Hello Raph,
maybe I was not clear. I mean an equiprobable but determined tie-breaker.
First if we want to break a tie. Using your data,
A wins: 1234
B wins: 6542
C wins: 2539
B wins and no need for any tie-breaker.
However to determine a winner in case for triple equality
I would proceed like that:
1) establish an index for winner using alphabetical order (A is 1, B is 2
and C is 0)
2) divide the tie value by the number of equally concerned candidates
For
A : 1234
B : 1234
C : 1234
we obtain 1234 = 411 x 3 +1. Thus A wins.
For
A : 6542
B : 6542
C : 6542
we obtain 6542 = 2180 x 3 +2. Thus B wins.
For
A : 2539
B : 2539
C : 2539
we obtain 2539 = 846 x 3 +1. Thus A wins.
Using total turnout is less random and easier to manipulate for fraud during
a recount.
Tie-breakers have no need to be clone-independent. You cannot predict a tie
will occur
before the election and it would be ridiculous to strategize on this
hypothesis.
From: "Raph Frank" <[EMAIL PROTECTED]>
To: "Stéphane Rouillon" <[EMAIL PROTECTED]>
CC: [EMAIL PROTECTED], [EMAIL PROTECTED]
Subject: Re: [EM] Random and reproductible tie-breaks
Date: Thu, 25 Sep 2008 11:25:24 +0100
On 9/25/08, Stéphane Rouillon <[EMAIL PROTECTED]> wrote:
> Hello Allen,
>
> simply using the number of ballots involved in the tie is enough.
Compare
> its rest using euclidian divison by the number of involved candidates to
the
> alphabetical rank of the candidates.
Just to clarify, you mean divide the number of ballots by the number
of candidates involved in the tie and use the remainder (rest?) to
decide who wins (candidates sorted alphabetically)?
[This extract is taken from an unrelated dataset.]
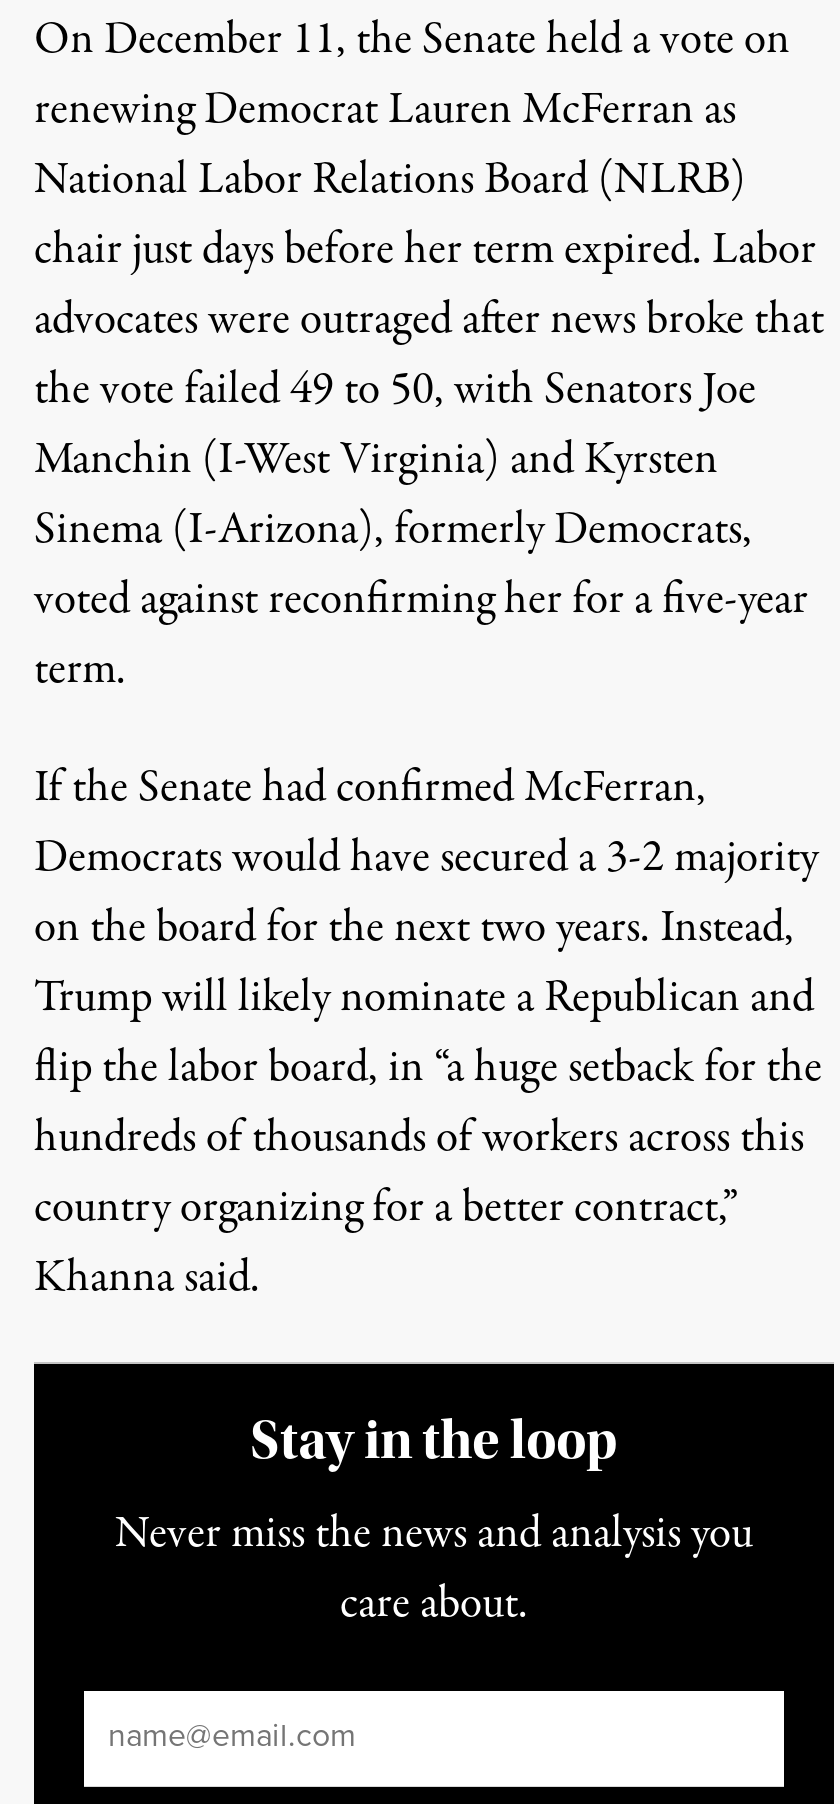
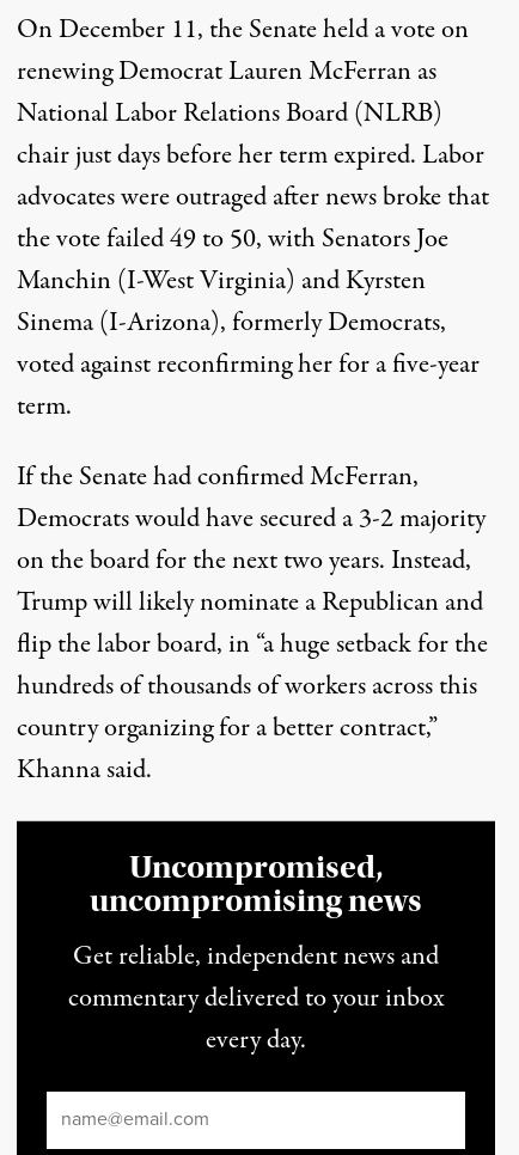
[250,1409,618,1473] Stay in the loop -> [90,848,422,920] Uncompromised, | uncompromising news
[115,1503,753,1637] Never miss the news and analysis you | care about. -> [68,938,444,1060] Get reliable, independent news and | commentary delivered to your inbox | every day.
> Simple, effective and greatly equiprobable. It works for winner
selection
> as for elemination rounds.
However, it isn't clone independent. Random ballot is used to achieve
that.
What about reversing the digits in the number of ballots and using
that as an index.
For example, assuming a tie between A, B and C
Check each ballot to see who would win if that ballot is picked
A wins: 1234
B wins: 6542
C wins: 2539
Turnout: 10315
Reverse turnout: 51301
Max possible: 99999 (with 5 digits)
Rank used is ( Reverse / Max possible) * ( turnout - 1 )
= 51301/99999 * (10315 - 1) = 5291 (rounded to nearest)
A wins for 0 - 1233
B wins for 1234 - 7775
C wins for 7776 - 10314
Thus in this case B wins. If the turnout had been 10319, then C would
have won as the rank would have been 9417.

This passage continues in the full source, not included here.